(Stored data entries)
╭──
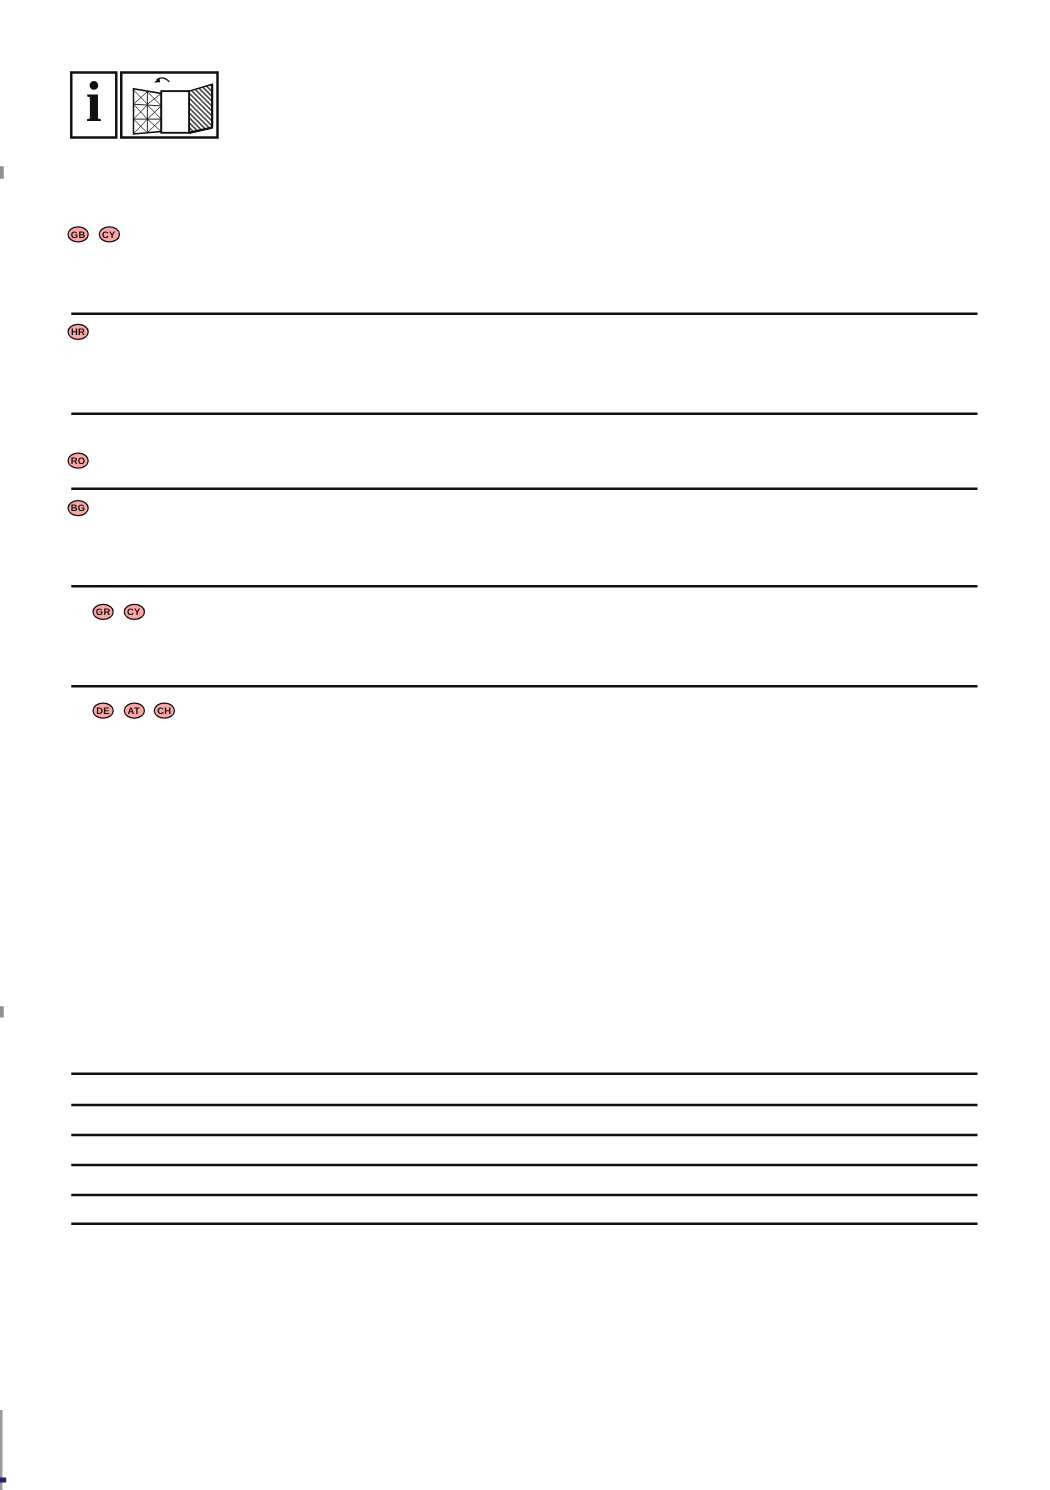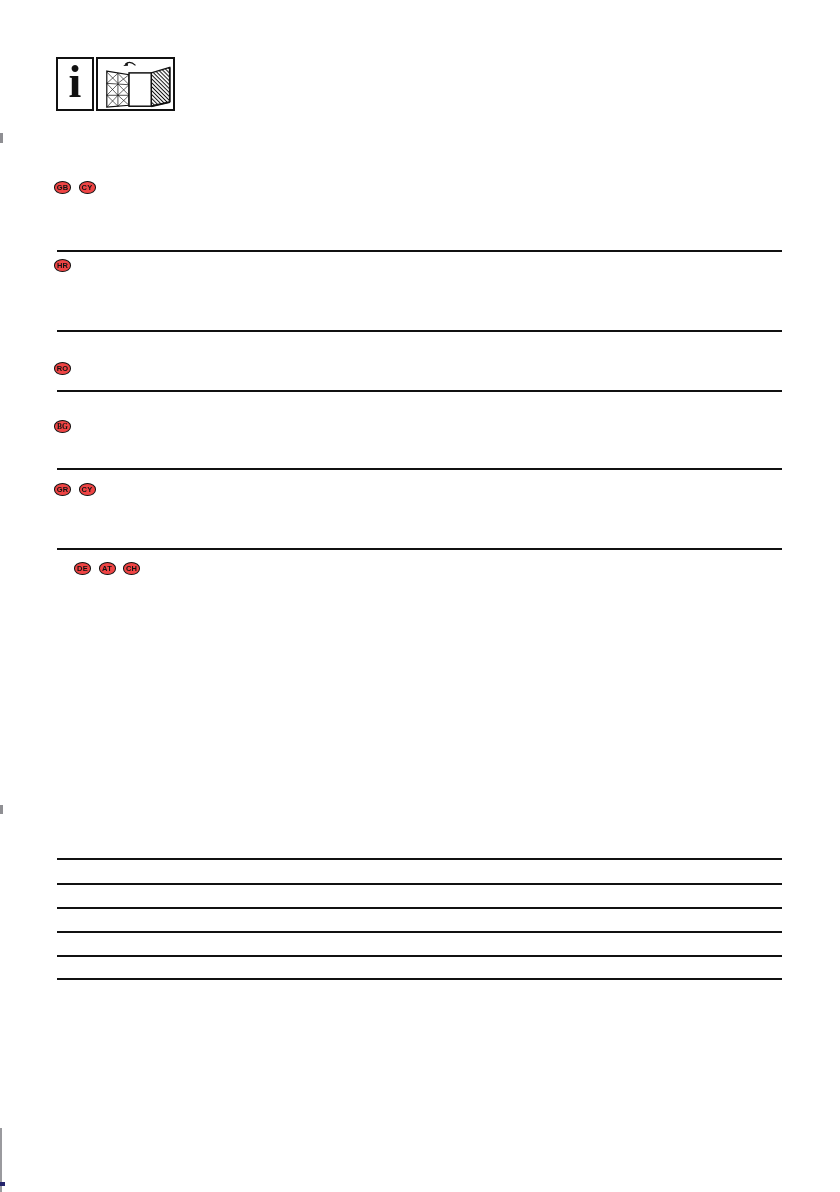--- a/index.html
+++ b/index.html
@@ -44,27 +44,27 @@
     border:1.4px solid #111111;
     border-radius:50%;
     display:inline-flex;
     align-items:center;justify-content:center;
     font-size:7.5px;
     font-weight:bold;
     letter-spacing:0.2px;
     line-height:1;
     padding-top:0.5px;
     color:#111111;
-    background:#ef4444;
+    background:#fca5a5;
   }
   .row-0{top:181px;}
   .row-1{top:259px;}
   .row-2{top:362px;}
-  .row-3{top:420px;font-family:Liberation Serif, serif;}
-  .row-4{top:483px;}
+  .row-3{top:400px;}
+  .row-4{top:483px;margin-left:20px;}
   .row-5{top:562px;padding-left:20px;}
   
   .rule{
     position:absolute;
     left:57px;
     width:725px;
     background:#111111;
   }
   .divider{height:1.5px;}
   .d-0{top:250px;}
╰──
▸ Task brief: If a line in the data contains the string "background", count it, then give the total and nothing else.

▸ Answer to the exercise: 3